モーエンス・コッホ|Mogens Koch(1898-1992)

歴史上最も偉大なフォールディングチェアをデザイン。

1898年デンマーク・コペンハーゲン生まれ。
1921年王立美術大学建築学科を卒業。卒業後からの9年間を建築家カール・ピーターセンやコーア・クリントのもとで働く。ここでコーア・クリントのデザインについての考え方に、強く影響される。1934年自身の事務所を設立。39年から母校の建築科で教鞭をとりながら、ルド・ラスムセン社やインテルナ社から様々な機能を持った家具をデザインし、数多くの名作を世に送り出している。また、1956年からはマサチューセッツ工科大学の、1962年には東京の産業工芸試験所の客員教授でもあった。

コーア・クリントに多大な影響を受けたとされる彼の作品には、モジュールを持つ棚や、ユニークな構造を持つ折りたたみ椅子など、建築家らしい発想の優れたデザインが多い。
特に1932年に発表されたMKフォールディングチェアはフォールディングチェアの歴史上、最も偉大な作品であると言われている。
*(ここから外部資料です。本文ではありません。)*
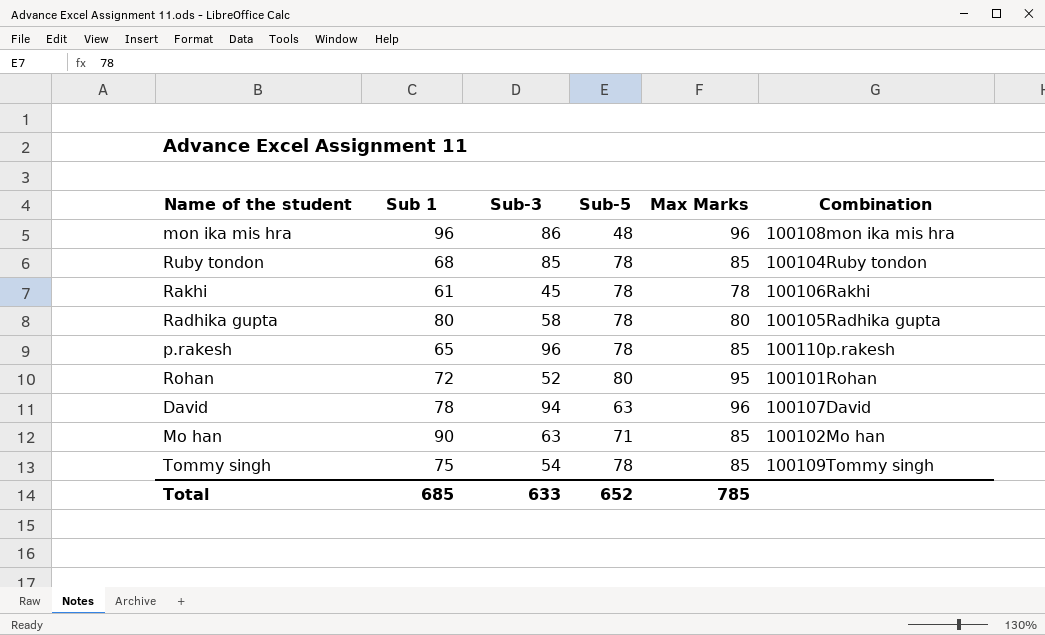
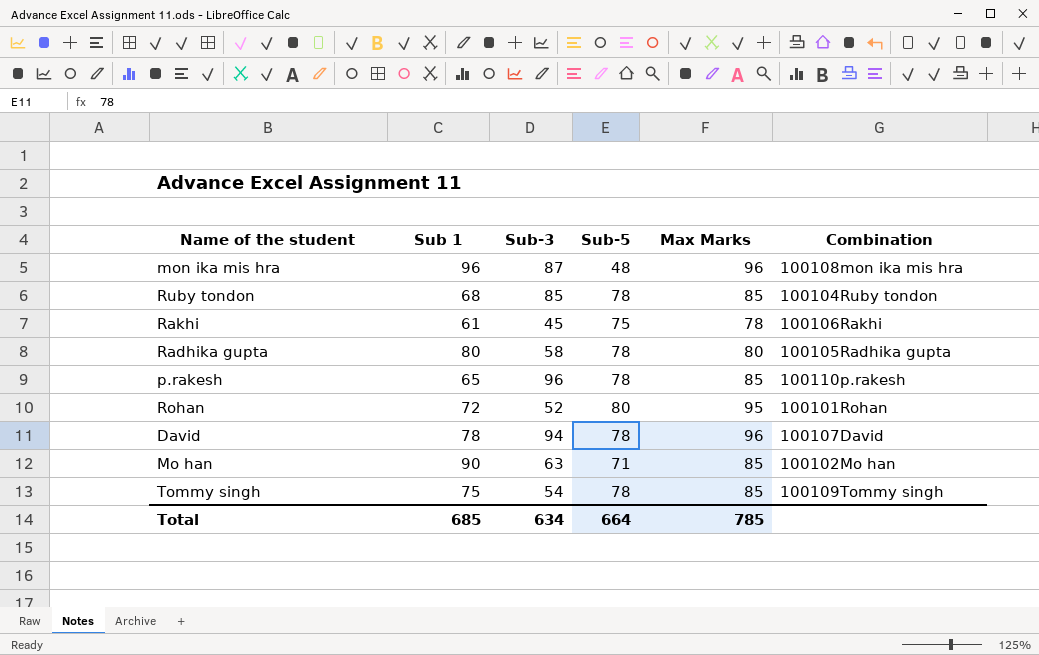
mon ika mis hra | Sub-3: 86 -> 87
Rakhi | Sub-5: 78 -> 75
David | Sub-5: 63 -> 78
Total | Sub-3: 633 -> 634
Total | Sub-5: 652 -> 664

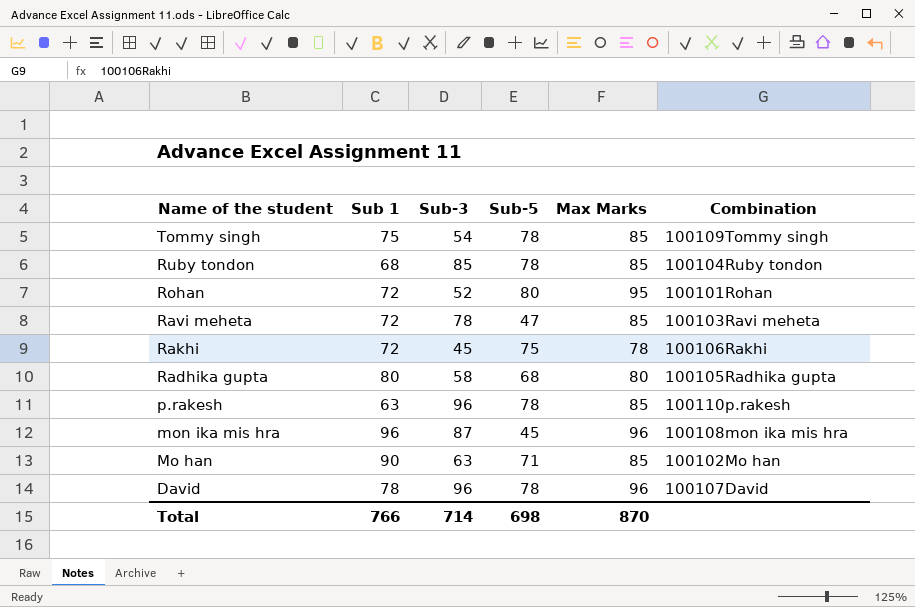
row order: none -> Name of the student descending
row Ravi meheta: none -> 72 | 78 | 47 | 85 | 100103Ravi meheta
Rakhi | Sub 1: 61 -> 72
Radhika gupta | Sub-5: 78 -> 68
p.rakesh | Sub 1: 65 -> 63
mon ika mis hra | Sub-5: 48 -> 45
David | Sub-3: 94 -> 96
Total | Sub 1: 685 -> 766
Total | Sub-3: 634 -> 714
Total | Sub-5: 664 -> 698
Total | Max Marks: 785 -> 870

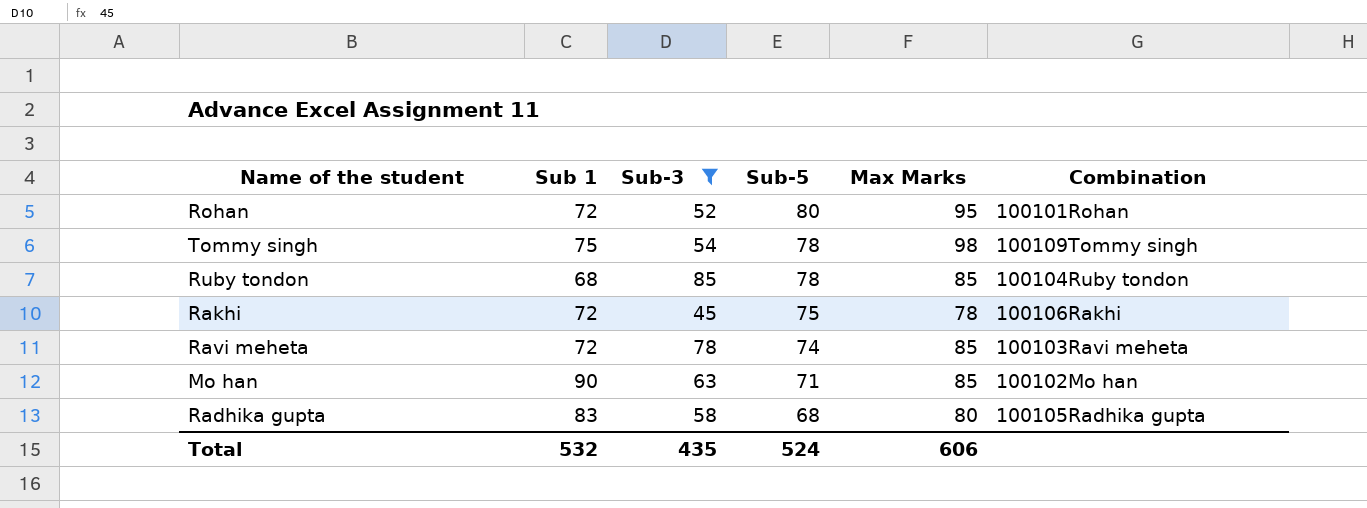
filter: none -> Sub-3 <= 85
row order: Name of the student descending -> Sub-5 descending
Tommy singh | Max Marks: 85 -> 98
Ravi meheta | Sub-5: 47 -> 74
Radhika gupta | Sub 1: 80 -> 83
Total | Sub 1: 766 -> 532
Total | Sub-3: 714 -> 435
Total | Sub-5: 698 -> 524
Total | Max Marks: 870 -> 606

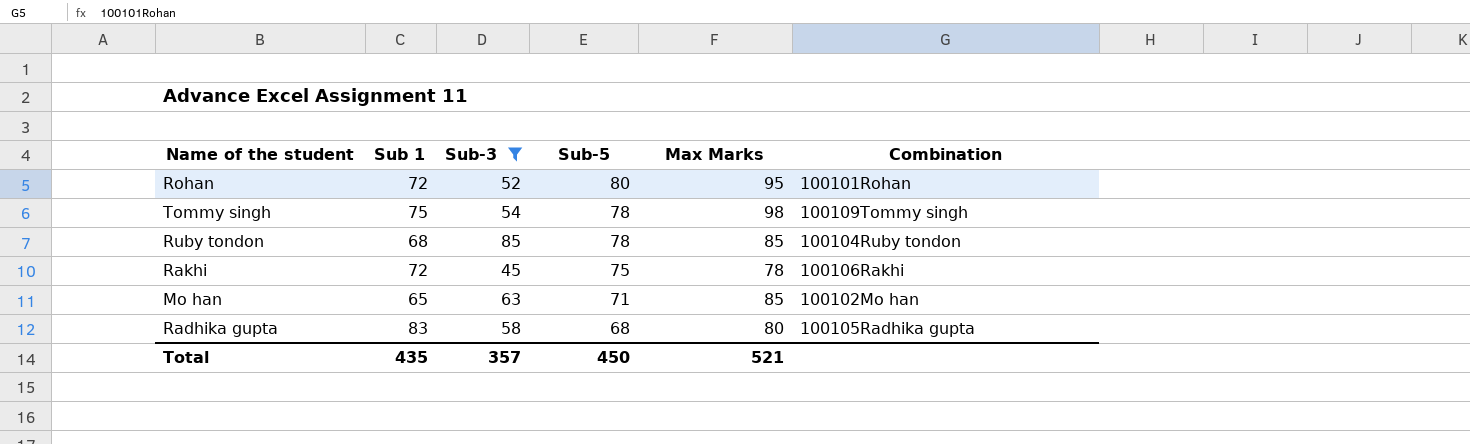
row Ravi meheta: 72 | 78 | 74 | 85 | 100103Ravi meheta -> none
Mo han | Sub 1: 90 -> 65
Total | Sub 1: 532 -> 435
Total | Sub-3: 435 -> 357
Total | Sub-5: 524 -> 450
Total | Max Marks: 606 -> 521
コーア・クリントの「サファリチェア」にインスパイアされデザインされたこの椅子は、当時、あまりにも斬新なデザインだったために商品化に至らなかったが、1960年に初めて商品化された後は、小住宅向けのコンペで優勝し、北欧のみならず世界中から大きな賞賛を得た。70年以上経っても古さを感じさせない、タイムレスなデザインで現在でもファンを魅了し続けている。
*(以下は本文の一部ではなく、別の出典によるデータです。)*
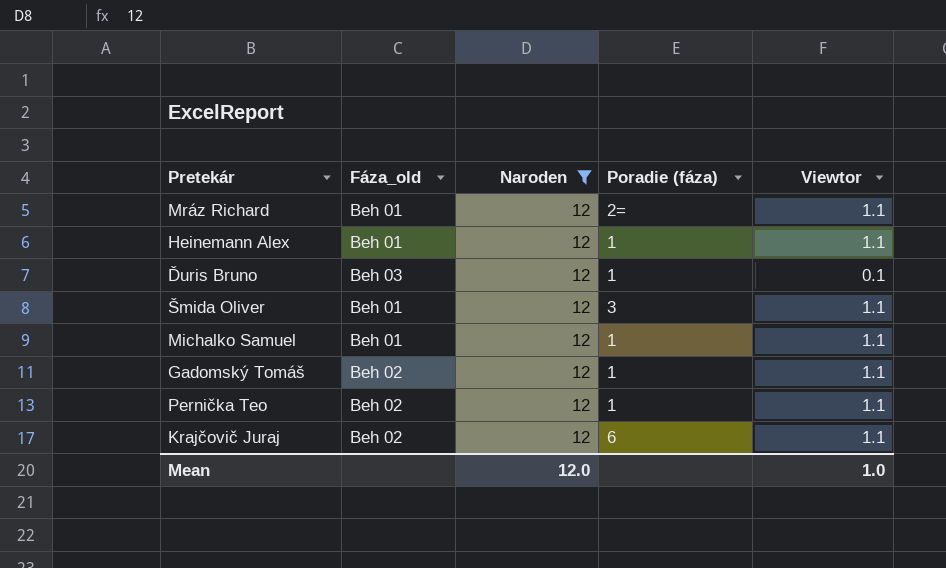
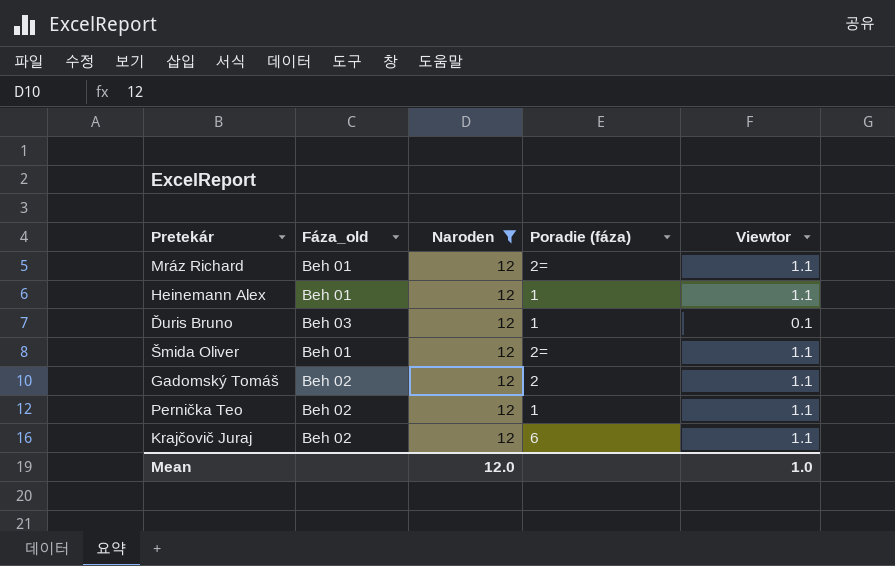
row Michalko Samuel: Beh 01 | 12 | 1 | 1.1 -> none
Šmida Oliver | Poradie (fáza): 3 -> 2=
Gadomský Tomáš | Poradie (fáza): 1 -> 2

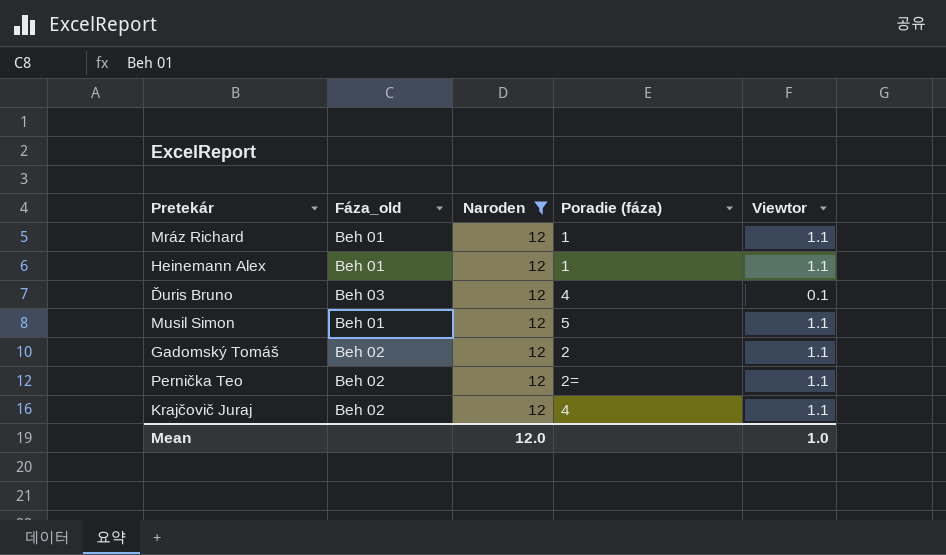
row Šmida Oliver: Beh 01 | 12 | 2= | 1.1 -> none
Mráz Richard | Poradie (fáza): 2= -> 1
Ďuris Bruno | Poradie (fáza): 1 -> 4
row Musil Simon: none -> Beh 01 | 12 | 5 | 1.1
Pernička Teo | Poradie (fáza): 1 -> 2=
Krajčovič Juraj | Poradie (fáza): 6 -> 4

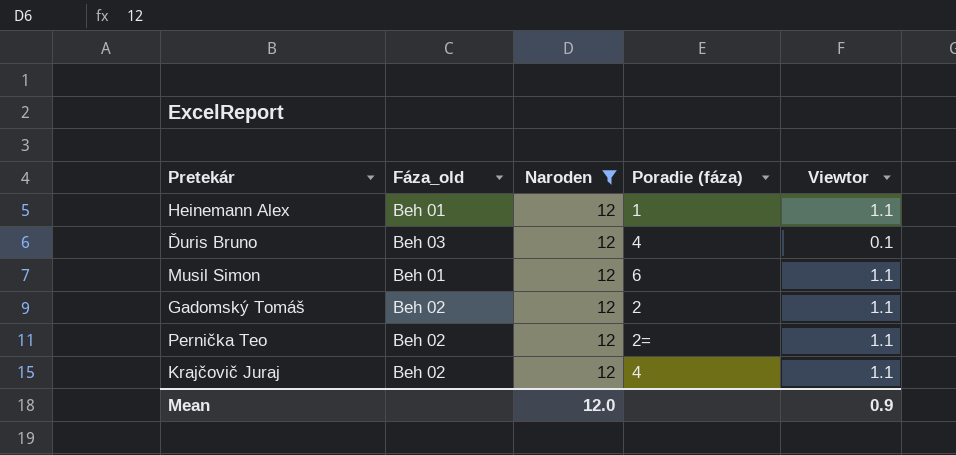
row Mráz Richard: Beh 01 | 12 | 1 | 1.1 -> none
Musil Simon | Poradie (fáza): 5 -> 6
Mean | Viewtor: 1.0 -> 0.9

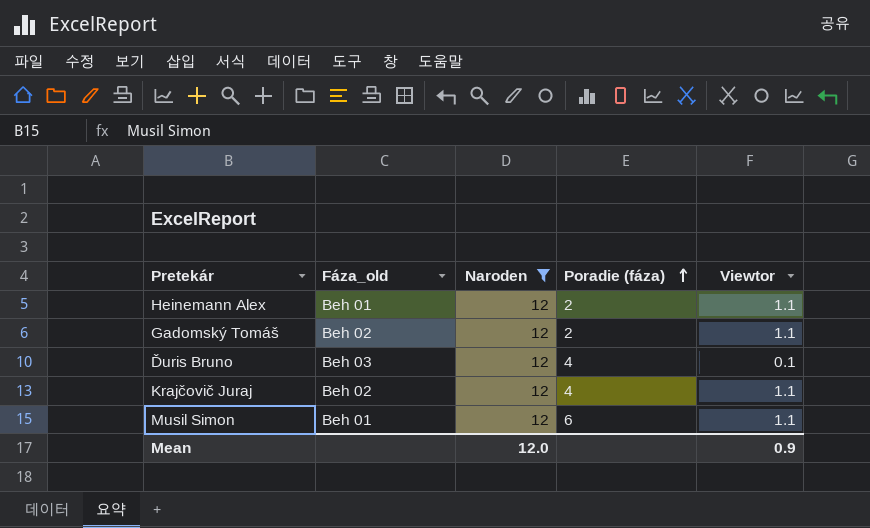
row order: none -> Poradie (fáza) ascending
row Pernička Teo: Beh 02 | 12 | 2= | 1.1 -> none
Heinemann Alex | Poradie (fáza): 1 -> 2

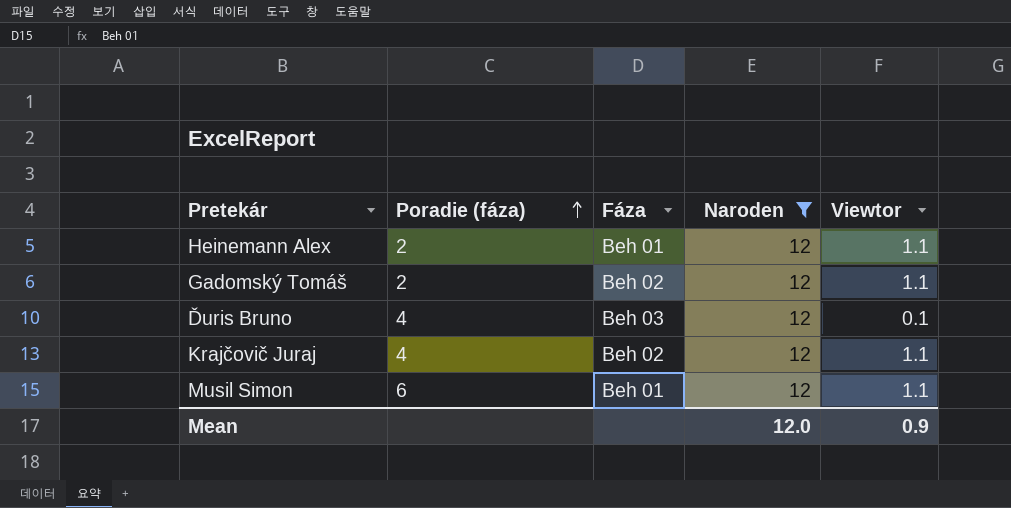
column Poradie (fáza) | position: 4 -> 2
column name: Fáza_old -> Fáza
現在は同じデザインの縮小版、グランドチャイルドチェアやスツール、テーブル、そしてこの椅子専用のラック等も商品化されている。

代表作:

MKチェア(フォールディングチェア)Rud Rasmussen's Snedkerier

 

モーエンス・コッホ|Mogens Koch のこぼれ話

コッホが招聘された日本の産業工芸試験所って??

1962年(昭和37年)、コッホはインダストリアル・デザインの指導のため日本の産業工芸試験所に招かれていました。
この「産業工芸試験所」とは、一体何でしょう?
実は、現在の独立行政法人「産業技術研究所」の前身である「工業技術院」に属した研究所のひとつで、
日本初の国立のデザイン指導機関だったのです。
1950年代まで、ほとんどの日本企業(とくに製造業)には、専門のデザイン部門がなく、
当時、産業工芸試験所は、東芝やソニーからもデザインの委託を受けていたのです。
著名なデザイナーを海外より招聘し、企業のデザイン部門をはじめとするデザイン関係者を実地に指導する場を積極的に設けており、
その指導者の一人としてコッホも招かれていました。
この産業工芸研究所によって、工芸と呼ばれた職人の技術はデザインという新しい基準に応用され、
日本のデザイン・工芸の歴史は大きく発展しいったのです。
コッホも日本のデザインの歴史に欠かせない人物のうちの一人だったんですね。